WORK REQUEST =
Look below for the line containing "[312,287,347,295] [72,303,164,313] details" and the line containing "(121, 396) none", then set down both and every line between them exactly, without pictures.

%%

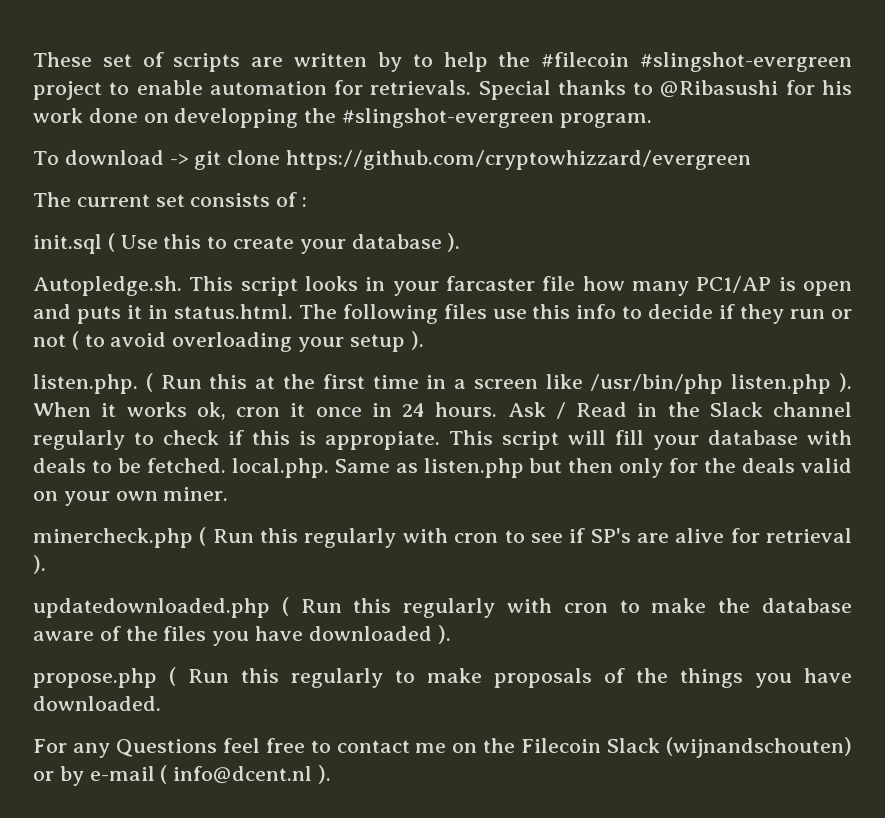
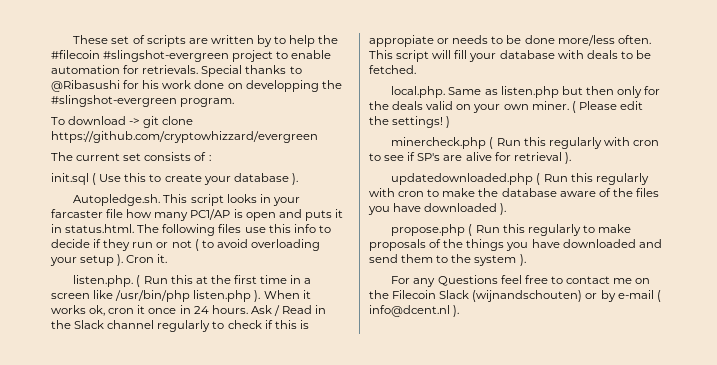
(424, 340) none -> [126,254,168,263] Cron it.
[325,431,440,450] appropiate. -> [369,35,651,47] appropiate or needs to be done more/less often.
(226, 465) none -> (416, 69) //
(229, 494) none -> [571,101,643,113] [369,116,451,128] ( Please edit the settings! )
[33,696,161,711] downloaded. -> [562,239,662,248] [369,254,526,266] downloaded and send them to the system ).

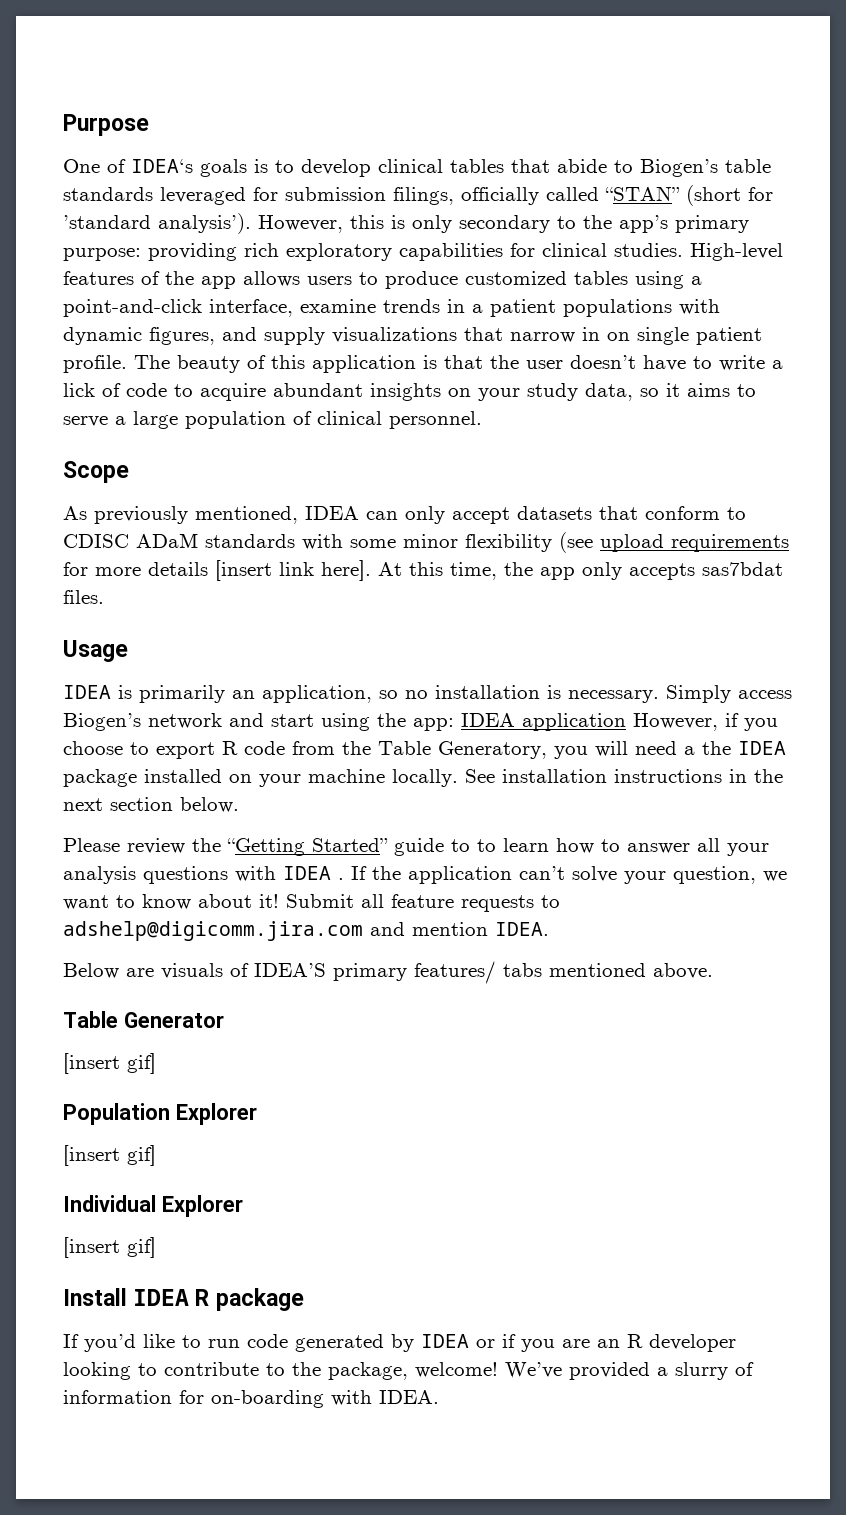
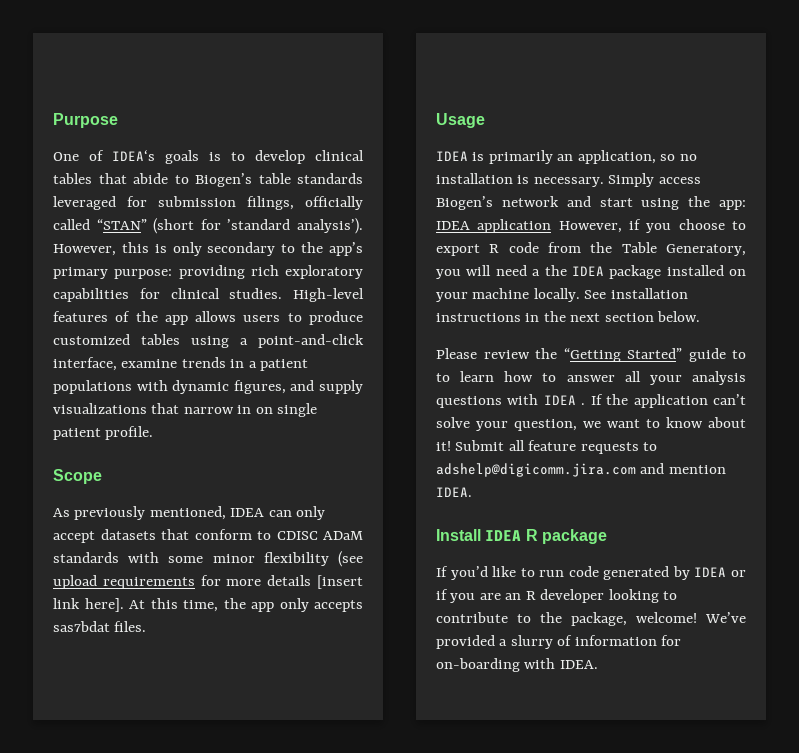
[134,355,783,373] [63,383,756,401] [63,411,482,429] The beauty of this application is that the user doesn’t have to write a lick of code to acquire abundant insights on your study data, so it aims to serve a large population of clinical personnel. -> (154, 433) none
[63,961,713,984] [63,1011,224,1028] [63,1053,156,1074] [63,1103,257,1125] [63,1145,156,1166] [63,1195,243,1217] [63,1237,156,1258] // Below are visuals of IDEA’S primary features/ tabs mentioned above. // Table Generator // [insert gif] // Population Explorer // [insert gif] // Individual Explorer // [insert gif] -> (472, 492) none

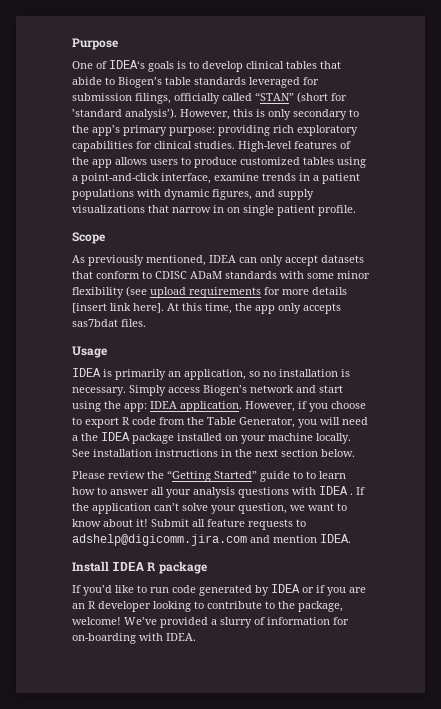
[477,219,552,233] application -> [180,401,242,412] application.
[666,244,746,256] Generatory, -> [239,417,295,428] Generator,

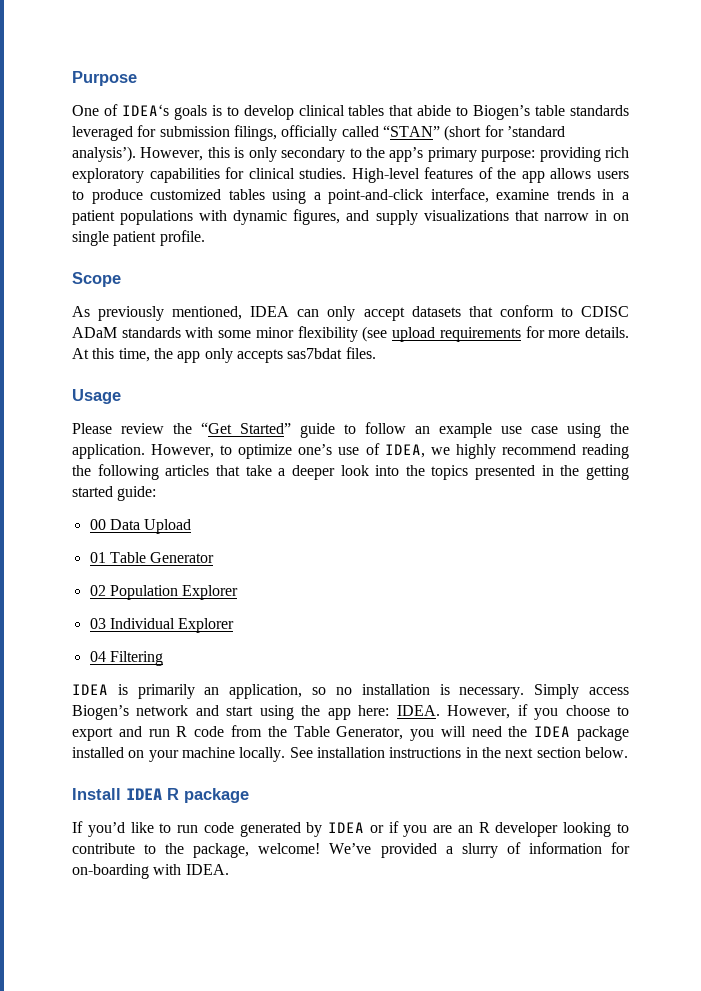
[312,287,347,295] [72,303,164,313] details [insert link here]. -> [585,327,630,338] details.
(107, 352) none -> [72,422,629,438] [72,443,629,459] [72,464,630,480] [72,486,157,501] [89,519,192,534] [89,552,215,563] [89,585,239,600] [89,618,235,633] [89,651,163,666] // Please review the “Get Started” guide to follow an example use case using the application. However, to optimize one’s use of IDEA, we highly recommend reading the following articles that take a deeper look into the topics presented in the getting started guide: // 00 Data Upload // 01 Table Generator // 02 Population Explorer // 03 Individual Explorer // 04 Filtering
[124,401,242,412] app: IDEA application. -> [327,705,440,720] app here: IDEA.
(119, 422) none -> [118,726,170,737] and run
[72,435,78,441] a -> (502, 731) none
[72,470,346,482] [72,486,365,498] [72,503,347,514] [72,519,306,530] [72,534,351,546] // Please review the “Getting Started” guide to to learn how to answer all your analysis questions with IDEA . If the application can’t solve your question, we want to know about it! Submit all feature requests to adshelp@digicomm.jira.com and mention IDEA. -> (628, 752) none

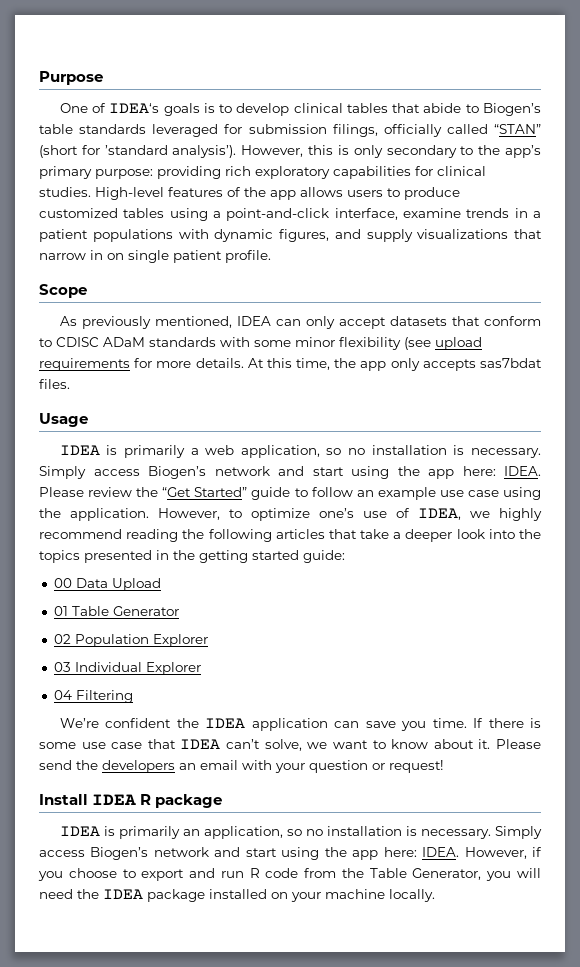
(121, 396) none -> [59,445,541,458] [39,466,541,479] IDEA is primarily a web application, so no installation is necessary. Simply access Biogen’s network and start using the app here: IDEA.
(163, 658) none -> [59,718,541,731] [39,739,542,751] [39,760,444,773] [39,794,223,808] // We’re confident the IDEA application can save you time. If there is some use case that IDEA can’t solve, we want to know about it. Please send the developers an email with your question or request! // Install IDEA R package
[289,747,628,758] [72,788,249,803] [72,821,629,837] [72,842,631,858] [72,864,229,879] See installation instructions in the next section below. // Install IDEA R package // If you’d like to run code generated by IDEA or if you are an R developer looking to contribute to the package, welcome! We’ve provided a slurry of information for on-boarding with IDEA. -> (435, 895) none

%%

FINISHED EXERCISE =
[312,287,347,295] [72,303,164,313] details [insert link here]. -> [585,327,630,338] details.
(107, 352) none -> [72,422,629,438] [72,443,629,459] [72,464,630,480] [72,486,157,501] [89,519,192,534] [89,552,215,563] [89,585,239,600] [89,618,235,633] [89,651,163,666] // Please review the “Get Started” guide to follow an example use case using the application. However, to optimize one’s use of IDEA, we highly recommend reading the following articles that take a deeper look into the topics presented in the getting started guide: // 00 Data Upload // 01 Table Generator // 02 Population Explorer // 03 Individual Explorer // 04 Filtering
[124,401,242,412] app: IDEA application. -> [327,705,440,720] app here: IDEA.
(119, 422) none -> [118,726,170,737] and run
[72,435,78,441] a -> (502, 731) none
[72,470,346,482] [72,486,365,498] [72,503,347,514] [72,519,306,530] [72,534,351,546] // Please review the “Getting Started” guide to to learn how to answer all your analysis questions with IDEA . If the application can’t solve your question, we want to know about it! Submit all feature requests to adshelp@digicomm.jira.com and mention IDEA. -> (628, 752) none

(121, 396) none -> [59,445,541,458] [39,466,541,479] IDEA is primarily a web application, so no installation is necessary. Simply access Biogen’s network and start using the app here: IDEA.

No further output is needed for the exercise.